ABOUT THIS EXERCISE: Reproduce every record below word for word and include no pictures.

[Content revision data]
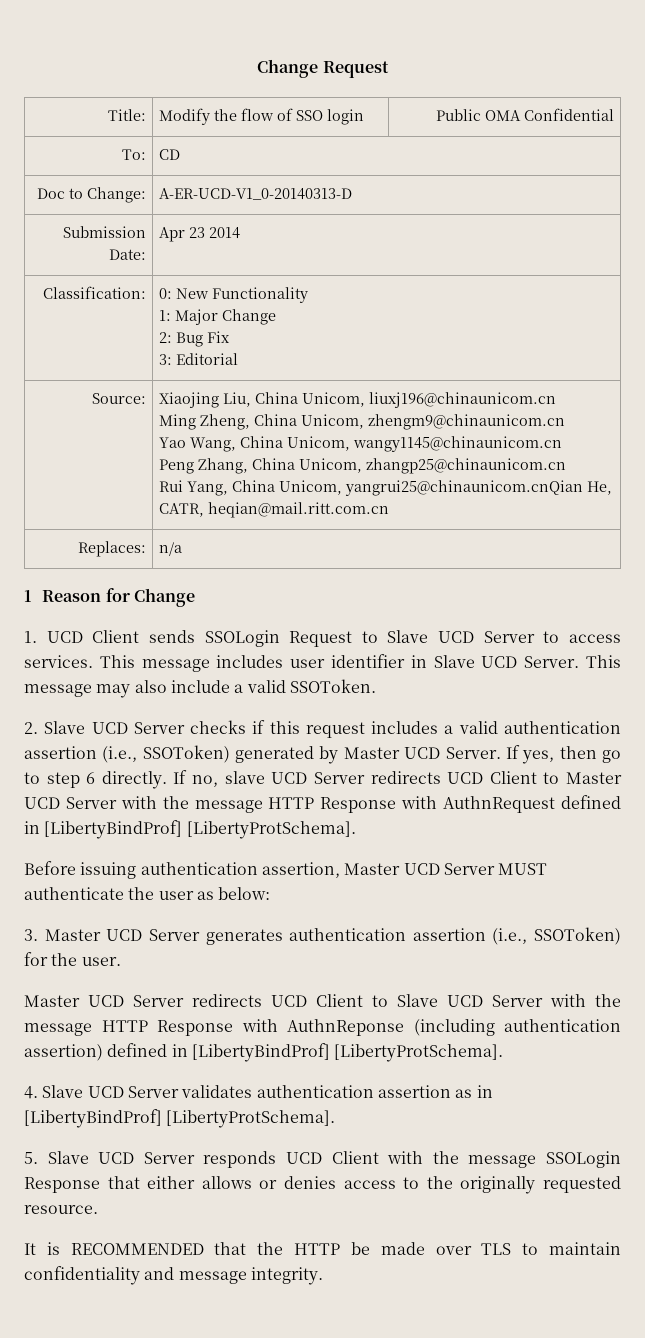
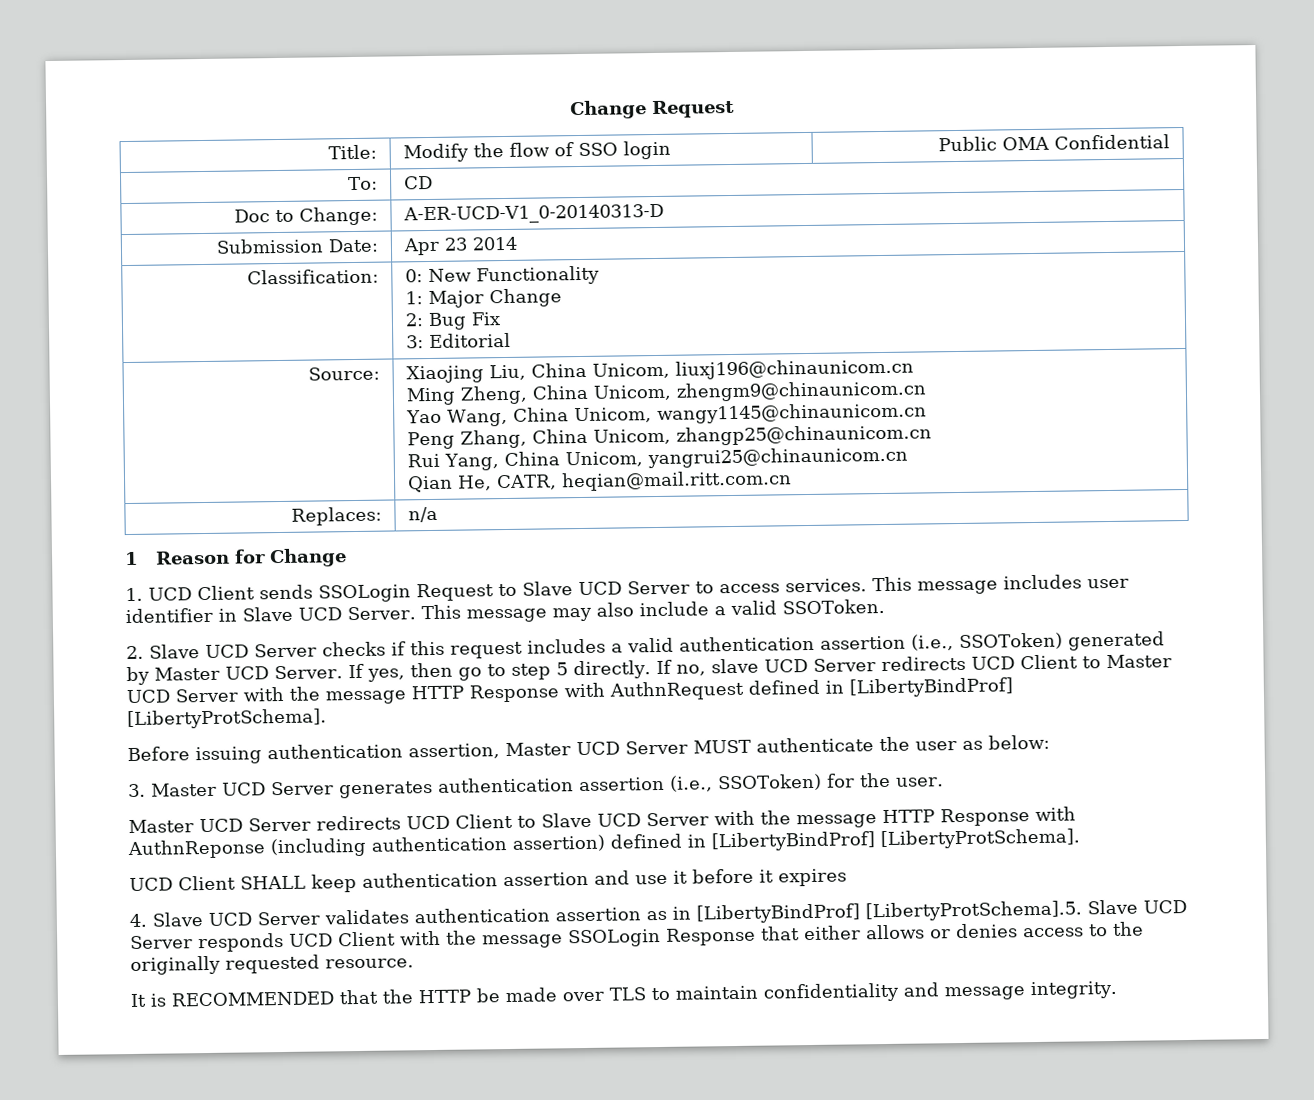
  Source: | Xiaojing Liu, China Unicom, liuxj196@chinaunicom.cn
  Ming Zheng, China Unicom, zhengm9@chinaunicom.cn
  Yao Wang, China Unicom, wangy1145@chinaunicom.cn
  Peng Zhang, China Unicom, zhangp25@chinaunicom.cn
- Rui Yang, China Unicom, yangrui25@chinaunicom.cnQian He, CATR, heqian@mail.ritt.com.cn
+ Rui Yang, China Unicom, yangrui25@chinaunicom.cn
+ Qian He, CATR, heqian@mail.ritt.com.cn
- If yes, then go to step 6 directly.
+ If yes, then go to step 5 directly.
+ UCD Client SHALL keep authentication assertion and use it before it expires
- 4. Slave UCD Server validates authentication assertion as in [LibertyBindProf] [LibertyProtSchema].
- 5. Slave UCD Server responds UCD Client with the message SSOLogin Response that either allows or denies access to the originally requested resource.
+ 4. Slave UCD Server validates authentication assertion as in [LibertyBindProf] [LibertyProtSchema].5. Slave UCD Server responds UCD Client with the message SSOLogin Response that either allows or denies access to the originally requested resource.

SOLUTION TO THIS TASK:
  Source: | Xiaojing Liu, China Unicom, liuxj196@chinaunicom.cn
  Ming Zheng, China Unicom, zhengm9@chinaunicom.cn
  Yao Wang, China Unicom, wangy1145@chinaunicom.cn
  Peng Zhang, China Unicom, zhangp25@chinaunicom.cn
- Rui Yang, China Unicom, yangrui25@chinaunicom.cnQian He, CATR, heqian@mail.ritt.com.cn
+ Rui Yang, China Unicom, yangrui25@chinaunicom.cn
+ Qian He, CATR, heqian@mail.ritt.com.cn
- If yes, then go to step 6 directly.
+ If yes, then go to step 5 directly.
+ UCD Client SHALL keep authentication assertion and use it before it expires
- 4. Slave UCD Server validates authentication assertion as in [LibertyBindProf] [LibertyProtSchema].
- 5. Slave UCD Server responds UCD Client with the message SSOLogin Response that either allows or denies access to the originally requested resource.
+ 4. Slave UCD Server validates authentication assertion as in [LibertyBindProf] [LibertyProtSchema].5. Slave UCD Server responds UCD Client with the message SSOLogin Response that either allows or denies access to the originally requested resource.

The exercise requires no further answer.